- Tuxedo Tuxedo
- Coordinates: 35°13′31″N 82°25′46″W﻿ / ﻿35.22528°N 82.42944°W
- Country: United States
- State: North Carolina
- County: Henderson County
- Elevation: 2,054.000 ft (626.0592 m)
- Time zone: UTC-5 (Eastern Standard Time)
- • Summer (DST): Eastern Daylight Time
- ZIP code: 28784
- Area code: 828
- GNIS feature ID: 996378

= Tuxedo, North Carolina =

Tuxedo is an unincorporated community in southern Henderson County, North Carolina, United States, which was originally called Lakewood.

==Etymology==
Early in the 20th century, the newly formed village of Lakewood, North Carolina, changed its name to Tuxedo (after a town in NY State) to avoid confusion with a similarly named town in North Carolina. Tuxedo is claimed to be a corruption of an Indian phrase of unknown origin, p'tauk suttough, supposedly meaning "place of the bears." The name of Tuxedo, New York, however, originally derives from the Lenape word ptukwsiit (Munsee dialect) or tùkwsit (Unami dialect), meaning "round foot" or Wolf Clan.

==History==
A large mill, the Green River Manufacturing plant, employed some 250 area workers after its completion in 1910. That same year, the post office was renamed Tuxedo (after having used Lakewood name since its 1908 establishment), and remained in operation until 1993. The mill, at the time called WestPoint Pepperell–Tuxedo, closed for good in 1990.

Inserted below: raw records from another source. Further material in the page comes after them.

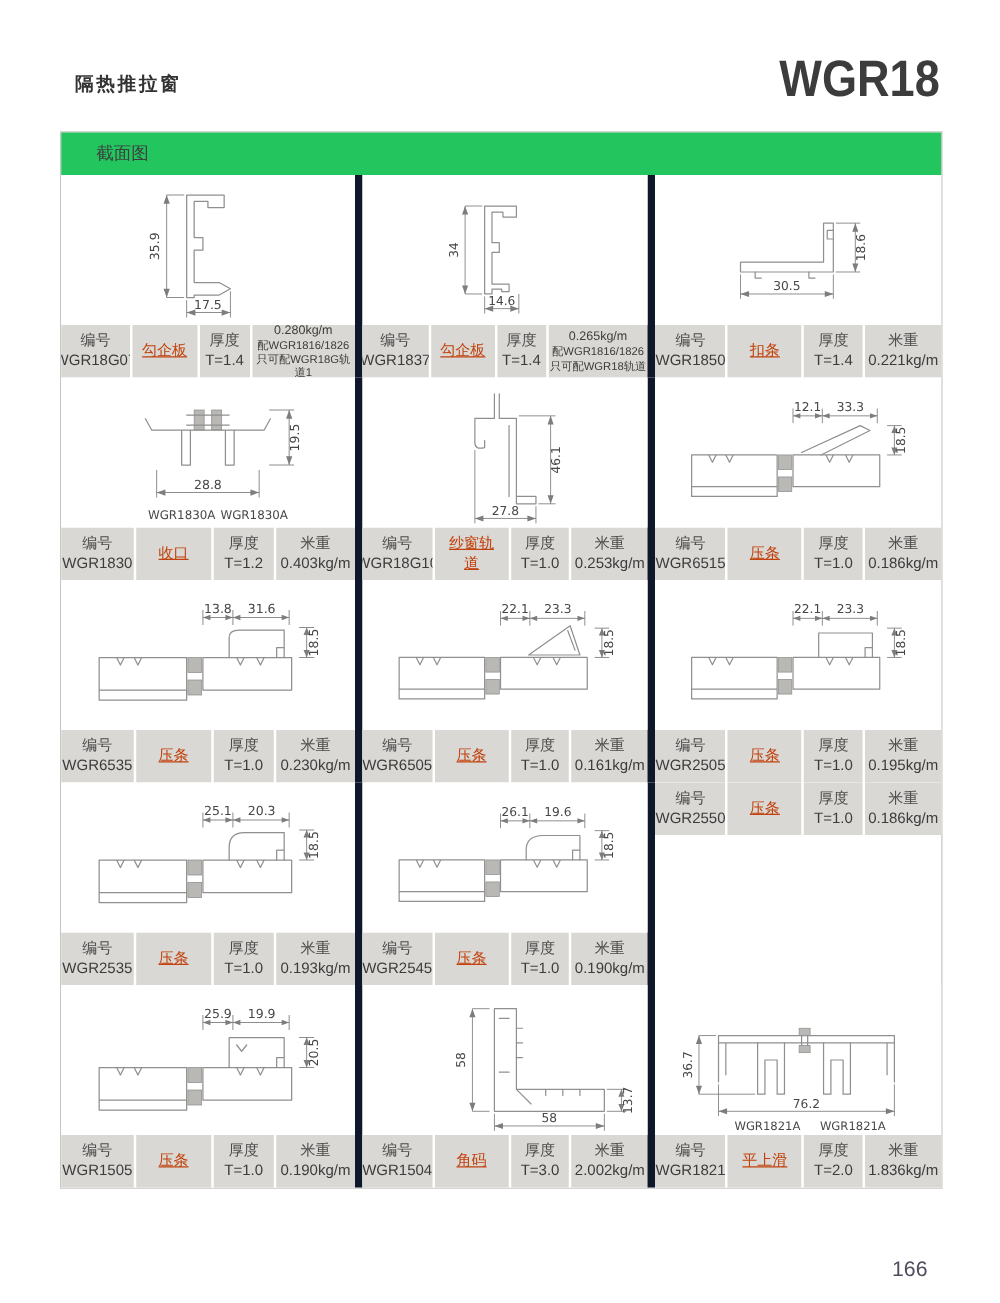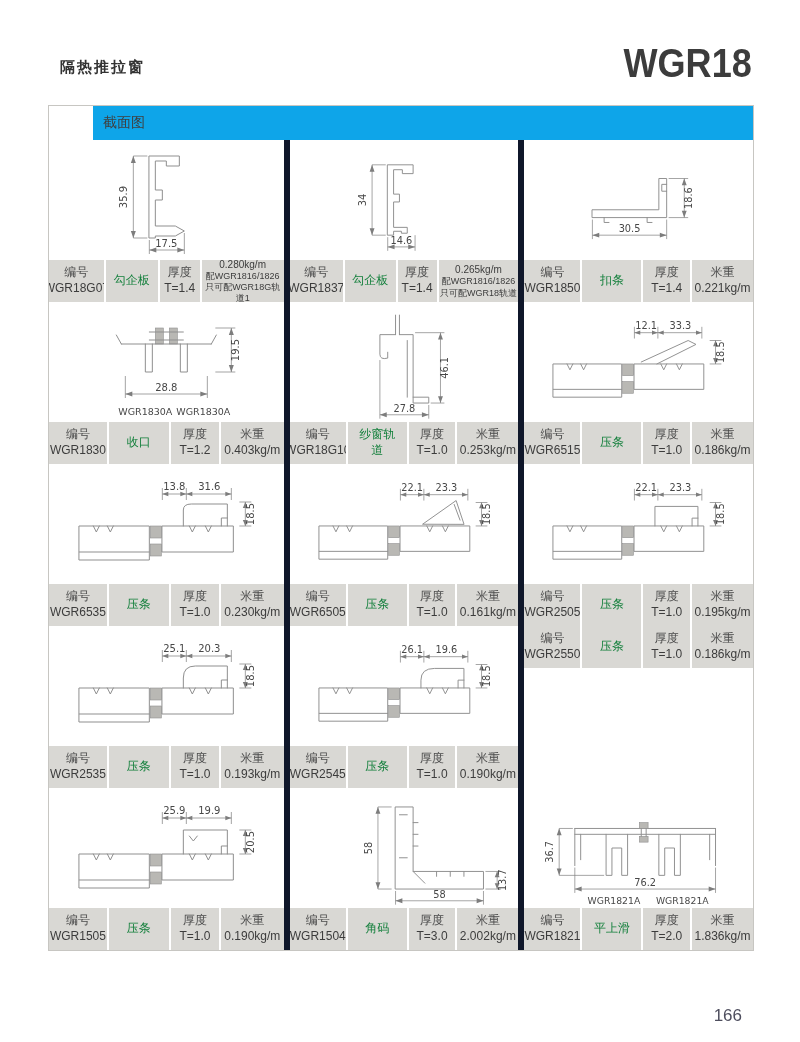--- a/index.html
+++ b/index.html
@@ -10,8 +10,8 @@
   .model{position:absolute;right:0;top:-4px;font-size:41px;font-weight:bold;color:#3c3c3c;
          transform:scaleX(.88);transform-origin:100% 50%;letter-spacing:0;}
   .ptable{position:absolute;left:48px;top:105px;width:704px;border:1px solid #c7c6c2;background:#fff;}
-  .section-header{height:34px;background:#0ea5e9;display:flex;align-items:center;
-                  padding-left:10px;font-size:14px;color:#3f3f3f;margin-left:44px;}
+  .section-header{height:34px;background:#22c55e;display:flex;align-items:center;
+                  padding-left:28px;font-size:14px;color:#3f3f3f;}
   .row{display:flex;}
   .cell{width:33.3333%;box-sizing:border-box;}
   .cell + .cell{border-left:6px solid #0f172a;}

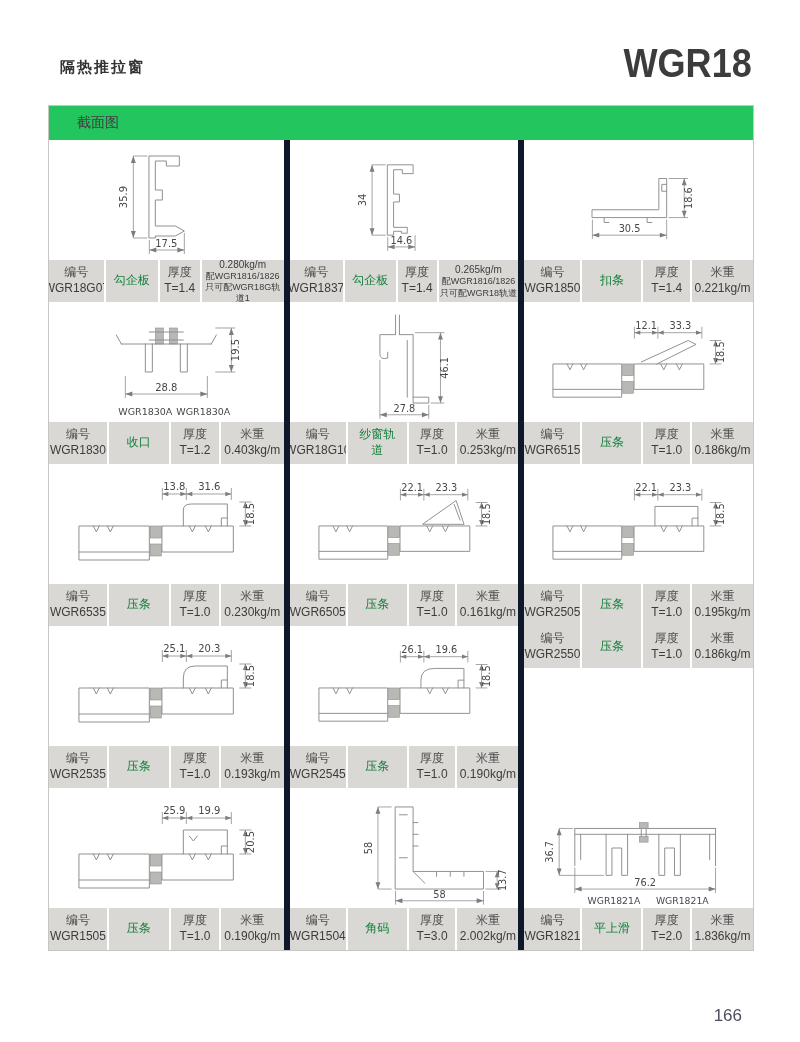--- a/index.html
+++ b/index.html
@@ -22,7 +22,7 @@
           justify-content:center;text-align:center;line-height:1.3;overflow:hidden;}
   .i-cell + .i-cell{margin-left:2px;}
   .i-code{flex:1.2;}
-  .i-name{flex:1;font-size:12px;color:#15803d;padding:0 6px;}
+  .i-name{flex:1;font-size:12px;color:#c2410c;padding:0 6px;text-decoration:underline;}
   .i-thk{flex:1;}
   .i-wt{flex:1.3;}
   .info--note .i-code{flex:1.3;}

Camp Arrowhead, located in Tuxedo, was listed on the National Register of Historic Places in 2005. Tuxedo is also home to camps Mondamin, Green Cove, Talisman, Greystone and Falling Creek Camp.

==Location==
Tuxedo is located on U.S. Route 25 and U.S. Route 176, approximately 9 mi north of the South Carolina border, at 2,054 feet (626 m) above sea level. It is home to North Carolina's Green River Nature Preserve.

Nearby Lake Summit was formed in 1920 by an impoundment of the Green River when additional power was needed for area businesses in the past.